A Practical Guide on Writing Exceptionally Good Exceptions [ in PHP ]

By: Sunil Kumar |  In: PHP  |  Last Updated: 2020/03/29

A Practical Guide on Writing Exceptionally Good Exceptions [ in PHP ]

Sorry to say but its nearly impossible to write a bug-free application. Especially when you are working on a large scale application. You cannot test the application in all the ways a user is going to interact with.

But what you can do is you can handle all the possible cases and write exception for the rest of the case. So that you can check for any unusual behavior of the program.

Before going straight to the best practices you need to know how PHP exception actually works. to understand this let’s take an example

function setName($name) {
  if(is_null($name))
   throw new Exception("name cannot be null");
 $this->name = $name;
}

try {
   setName($name);
}
catch(Exception $e)
{
   echo 'Message ' . $e->getMessage(); 
}
finally{
  //this code is always executed if an exception take place. you can use this block to close the database connection or closing a file etc.
}

In this example, you can see that inside try block we have called a function setName(). if we pass a null value to the $name parameter it will throw an exception as written in the setName function definition and catch block will catch this exception and echo the error.

try catch exception handling php

Writing a good exception handling is also need mastering in it when you are working on a complex application.

So here I am listing some of the best practices I follow while handling exceptions –

Provide a meaningful message in the Exception

The correct message is the thing that is going to help you to find the issue. Without a proper message, you will see some error without any idea what is this all about.
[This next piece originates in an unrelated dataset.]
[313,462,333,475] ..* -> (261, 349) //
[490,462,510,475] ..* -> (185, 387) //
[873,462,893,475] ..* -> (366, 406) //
For example, let’s see these two exception messages-

example #1

try { 
   something(); 
} catch (Exception $ex) {
   return "invalid value - {$value} passed for the  argument - {$argument}";
}

example #2

try {
   something();
} catch (Exception $ex) {
   return "invalid value passed";
}

You can clearly see that message1 is a generic message and no one will find that what invalid value is passed and for which argument. while message2 clearly stating that the invalid value passed for which argument. This makes the

Use standard exception

You should be using the PHP standard exception. Using standard exception make your code more readable, and maintainable because almost everyone will be familiar with the standard exception like BadFunctionCallException, OutOfBoundsException, OutOfRangeException.
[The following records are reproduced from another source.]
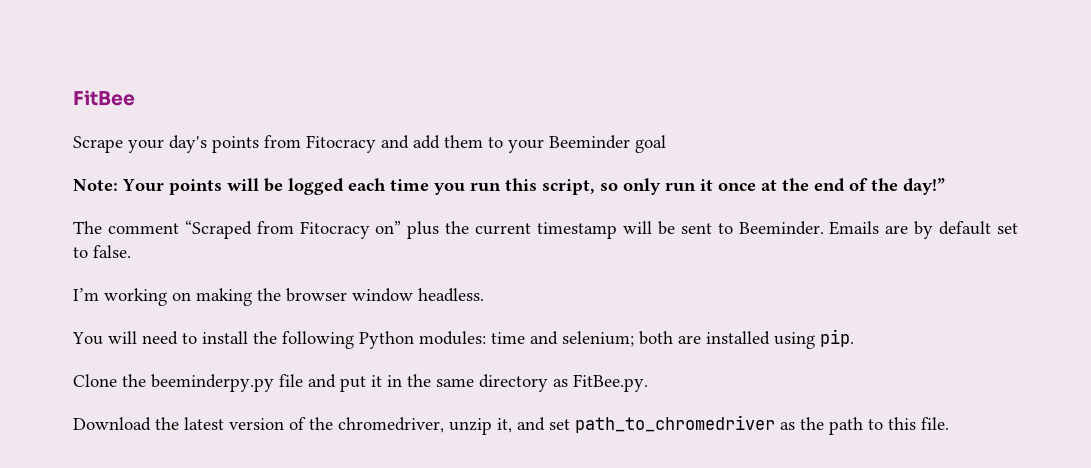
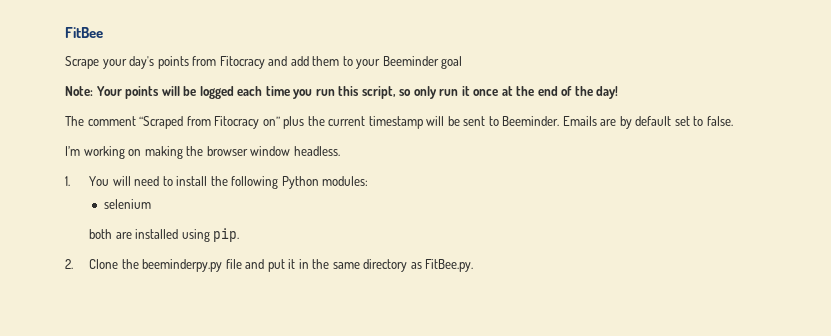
[903,178,945,195] day!” -> [596,86,619,99] day!
(484, 295) none -> [65,176,70,186] 1.
[491,331,634,347] time and selenium; -> [103,199,151,209] // selenium //
(854, 338) none -> [65,259,73,269] 2.
[73,415,949,435] // Download the latest version of the chromedriver, unzip it, and set path_to_chromedriver as the path to this file. -> (474, 265) none

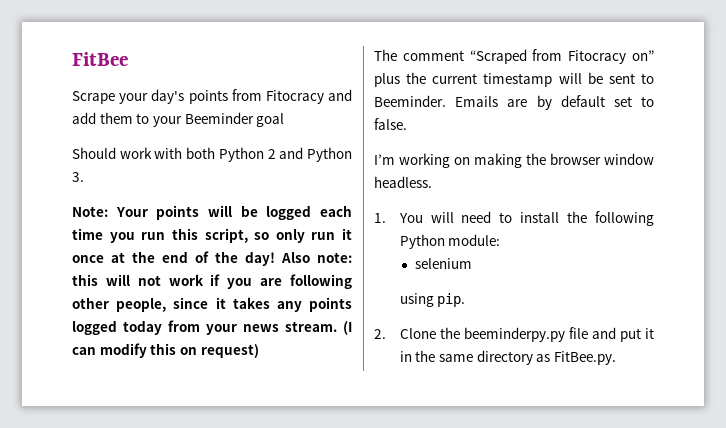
(463, 62) none -> [72,147,353,162] [72,172,84,182] // Should work with both Python 2 and Python 3.
(619, 92) none -> [281,252,352,263] [72,274,352,289] [72,297,352,312] [72,320,352,335] [72,343,259,358] Also note: this will not work if you are following other people, since it takes any points logged today from your news stream. (I can modify this on request)
[322,176,369,186] modules: -> [448,234,501,246] module:
[89,229,179,239] both are installed -> (472, 263) none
Another benefit of using standard exception is anyone can understand the purpose of the exception just having a look on the code instead of looking for other docs or reading the code thoroughly.

Don’t show the exception to the user

Never show the exception message to the end-user until you are not working on any library. Because the user never be understanding the error message. Also, you are revealing your directory structure to the user knowingly which you never want to do.

The user should get a general failure message instead.

But if you are working on a library it becomes essential to throw a proper exception so that the developer who is integrating the library can understand what he/she is doing wrong and can debug easily.

Do not catch everything

You should not be interested in catching an exception if you cannot handle it or cannot do anything about it.

Always keep in mind that a coworker who doesn’t know your code (or maybe yourself in a few months) may need to call the method and handle the exception.

The one important rule about catching exceptions is that you should never just swallow all exceptions silently… e.g. something like this-

try { 
    something(); 
} catch (Exception ex) {

}

Because these can be some of the hardest issues to track down. A good trick is to know when to catch an exception is – you should be catching exception only when you can deal with it.  If you cannot handle the exception completely then you should let it bubble up.

Log the exception

Keeping a log of exceptions and errors is a good habit. It helps you to go after the issue later as well.  You should be logging as much information as possible but the messaging needs to be clear as mentioned earlier.

Use multiple catch statements

PHP supports multiple catch blocks within a single try block.

try {
   // your code here
}
   catch (OverflowException $ex) {
   echo $ex->getMessage();
}
catch (Exception $ex) {
   echo $ex->getMessage();
}

This helps to create clear messaging and return a more understandable error message. I recommend using a global catch block while using a specific exception catch block if you are unsure about the exception type the code can throw.

 

These are some practices I follow while writing exception in any application and these help me a lot to track the issue. If you have any suggestions for writing better exceptions, for the reader please let the readers know.